Revision tracking records:
_ _ _ _

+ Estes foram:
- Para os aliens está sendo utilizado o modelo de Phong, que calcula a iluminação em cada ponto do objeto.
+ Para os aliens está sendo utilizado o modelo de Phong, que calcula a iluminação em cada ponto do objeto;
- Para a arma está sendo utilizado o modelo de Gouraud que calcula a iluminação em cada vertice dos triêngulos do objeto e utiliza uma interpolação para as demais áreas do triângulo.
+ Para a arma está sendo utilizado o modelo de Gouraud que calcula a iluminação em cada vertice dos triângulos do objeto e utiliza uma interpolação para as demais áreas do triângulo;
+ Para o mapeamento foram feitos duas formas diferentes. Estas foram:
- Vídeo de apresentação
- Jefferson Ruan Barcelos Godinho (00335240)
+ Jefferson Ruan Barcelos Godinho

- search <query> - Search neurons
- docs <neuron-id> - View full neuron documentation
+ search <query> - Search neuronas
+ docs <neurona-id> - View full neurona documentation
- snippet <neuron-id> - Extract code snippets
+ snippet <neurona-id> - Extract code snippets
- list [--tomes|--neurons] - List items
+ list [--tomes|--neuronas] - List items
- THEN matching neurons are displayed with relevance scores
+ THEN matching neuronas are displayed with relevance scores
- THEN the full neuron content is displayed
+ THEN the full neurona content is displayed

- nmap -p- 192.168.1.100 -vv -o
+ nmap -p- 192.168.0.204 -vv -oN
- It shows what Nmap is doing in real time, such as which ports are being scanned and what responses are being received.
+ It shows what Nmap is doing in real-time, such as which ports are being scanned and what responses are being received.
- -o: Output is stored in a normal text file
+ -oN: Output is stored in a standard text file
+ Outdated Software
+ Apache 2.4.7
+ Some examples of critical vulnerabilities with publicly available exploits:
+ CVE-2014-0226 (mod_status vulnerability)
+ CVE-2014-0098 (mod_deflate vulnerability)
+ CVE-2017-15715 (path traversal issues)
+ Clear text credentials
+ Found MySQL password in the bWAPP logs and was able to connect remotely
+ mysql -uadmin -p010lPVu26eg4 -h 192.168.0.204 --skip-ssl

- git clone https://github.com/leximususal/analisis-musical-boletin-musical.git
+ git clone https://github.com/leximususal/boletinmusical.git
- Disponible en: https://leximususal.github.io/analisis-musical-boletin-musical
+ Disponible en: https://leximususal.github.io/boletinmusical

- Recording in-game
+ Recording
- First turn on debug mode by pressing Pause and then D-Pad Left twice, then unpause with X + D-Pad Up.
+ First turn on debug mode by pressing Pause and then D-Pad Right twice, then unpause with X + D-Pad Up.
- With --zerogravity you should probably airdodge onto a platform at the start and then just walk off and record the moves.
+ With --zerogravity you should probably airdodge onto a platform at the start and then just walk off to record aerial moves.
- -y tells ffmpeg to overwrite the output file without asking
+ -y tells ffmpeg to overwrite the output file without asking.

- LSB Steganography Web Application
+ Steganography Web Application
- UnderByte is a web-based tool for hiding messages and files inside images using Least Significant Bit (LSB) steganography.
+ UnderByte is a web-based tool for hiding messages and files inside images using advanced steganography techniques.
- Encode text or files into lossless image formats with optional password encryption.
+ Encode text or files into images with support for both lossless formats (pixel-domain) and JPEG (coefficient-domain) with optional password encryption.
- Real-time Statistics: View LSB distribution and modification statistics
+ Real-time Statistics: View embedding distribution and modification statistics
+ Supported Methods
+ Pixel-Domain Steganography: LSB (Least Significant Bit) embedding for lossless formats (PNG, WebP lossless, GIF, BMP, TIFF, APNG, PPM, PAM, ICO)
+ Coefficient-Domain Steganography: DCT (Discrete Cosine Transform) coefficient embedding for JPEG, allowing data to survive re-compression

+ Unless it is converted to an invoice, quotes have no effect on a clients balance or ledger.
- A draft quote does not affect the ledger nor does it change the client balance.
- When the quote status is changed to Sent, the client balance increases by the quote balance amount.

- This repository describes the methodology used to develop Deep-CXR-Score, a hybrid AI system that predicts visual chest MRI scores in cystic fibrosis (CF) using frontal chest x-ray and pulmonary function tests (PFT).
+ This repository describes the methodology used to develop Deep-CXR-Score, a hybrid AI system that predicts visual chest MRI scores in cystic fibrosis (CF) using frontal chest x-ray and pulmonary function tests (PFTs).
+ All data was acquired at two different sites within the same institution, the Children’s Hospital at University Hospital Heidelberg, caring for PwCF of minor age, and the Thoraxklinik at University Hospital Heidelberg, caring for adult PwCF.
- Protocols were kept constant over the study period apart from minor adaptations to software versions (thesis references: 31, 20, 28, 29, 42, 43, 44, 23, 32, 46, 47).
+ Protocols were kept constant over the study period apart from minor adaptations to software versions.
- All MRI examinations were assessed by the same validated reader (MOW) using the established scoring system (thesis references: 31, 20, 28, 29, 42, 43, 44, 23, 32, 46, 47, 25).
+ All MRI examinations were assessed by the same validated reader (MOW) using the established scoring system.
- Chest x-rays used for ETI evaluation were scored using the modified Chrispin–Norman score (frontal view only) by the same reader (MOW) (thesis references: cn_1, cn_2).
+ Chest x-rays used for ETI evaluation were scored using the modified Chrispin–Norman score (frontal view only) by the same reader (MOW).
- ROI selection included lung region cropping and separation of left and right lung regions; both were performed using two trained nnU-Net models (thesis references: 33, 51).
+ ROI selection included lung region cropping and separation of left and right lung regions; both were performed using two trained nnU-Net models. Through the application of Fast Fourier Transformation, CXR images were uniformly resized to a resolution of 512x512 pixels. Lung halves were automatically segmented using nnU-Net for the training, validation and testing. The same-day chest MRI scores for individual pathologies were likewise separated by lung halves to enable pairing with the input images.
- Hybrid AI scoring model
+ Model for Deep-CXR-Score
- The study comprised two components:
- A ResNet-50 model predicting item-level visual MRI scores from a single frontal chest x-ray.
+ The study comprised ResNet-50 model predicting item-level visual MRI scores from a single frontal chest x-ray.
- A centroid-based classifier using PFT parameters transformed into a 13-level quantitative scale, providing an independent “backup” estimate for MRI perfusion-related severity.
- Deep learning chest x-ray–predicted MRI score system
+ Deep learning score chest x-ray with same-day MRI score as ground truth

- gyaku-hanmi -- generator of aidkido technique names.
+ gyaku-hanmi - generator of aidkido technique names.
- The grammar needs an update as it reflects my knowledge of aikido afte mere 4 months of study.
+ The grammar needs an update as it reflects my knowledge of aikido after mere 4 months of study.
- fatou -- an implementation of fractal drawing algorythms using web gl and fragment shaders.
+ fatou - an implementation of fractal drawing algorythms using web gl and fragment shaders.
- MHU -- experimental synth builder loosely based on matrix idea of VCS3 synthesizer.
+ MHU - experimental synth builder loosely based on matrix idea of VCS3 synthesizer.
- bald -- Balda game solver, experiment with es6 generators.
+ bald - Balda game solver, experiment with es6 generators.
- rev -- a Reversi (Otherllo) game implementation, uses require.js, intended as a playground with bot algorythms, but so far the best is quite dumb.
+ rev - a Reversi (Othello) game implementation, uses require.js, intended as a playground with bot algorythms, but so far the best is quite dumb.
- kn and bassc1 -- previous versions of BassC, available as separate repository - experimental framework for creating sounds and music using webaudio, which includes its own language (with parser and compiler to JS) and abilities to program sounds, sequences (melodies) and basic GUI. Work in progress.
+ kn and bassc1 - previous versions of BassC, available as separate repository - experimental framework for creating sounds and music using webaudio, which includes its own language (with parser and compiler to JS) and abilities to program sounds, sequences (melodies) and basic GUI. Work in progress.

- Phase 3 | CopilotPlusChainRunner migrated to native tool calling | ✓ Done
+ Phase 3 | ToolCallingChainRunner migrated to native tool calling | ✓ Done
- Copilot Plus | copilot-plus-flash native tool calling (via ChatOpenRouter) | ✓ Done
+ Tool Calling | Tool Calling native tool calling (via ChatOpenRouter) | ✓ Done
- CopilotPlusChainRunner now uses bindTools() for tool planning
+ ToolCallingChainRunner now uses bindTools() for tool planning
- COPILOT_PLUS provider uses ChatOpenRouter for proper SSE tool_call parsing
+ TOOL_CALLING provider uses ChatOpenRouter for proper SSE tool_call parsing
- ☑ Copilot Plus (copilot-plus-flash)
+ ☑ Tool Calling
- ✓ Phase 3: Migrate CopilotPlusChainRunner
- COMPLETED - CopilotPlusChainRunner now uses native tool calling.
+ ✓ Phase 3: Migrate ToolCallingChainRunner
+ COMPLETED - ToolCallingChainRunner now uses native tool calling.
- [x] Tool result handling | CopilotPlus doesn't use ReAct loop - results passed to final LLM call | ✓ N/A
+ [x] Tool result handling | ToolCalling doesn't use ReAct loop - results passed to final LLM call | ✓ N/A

_ _ _ _

Assignment:
Each line above with the string "synthesizer" in it should be located and copied.

Written answer:
- MHU -- experimental synth builder loosely based on matrix idea of VCS3 synthesizer.
+ MHU - experimental synth builder loosely based on matrix idea of VCS3 synthesizer.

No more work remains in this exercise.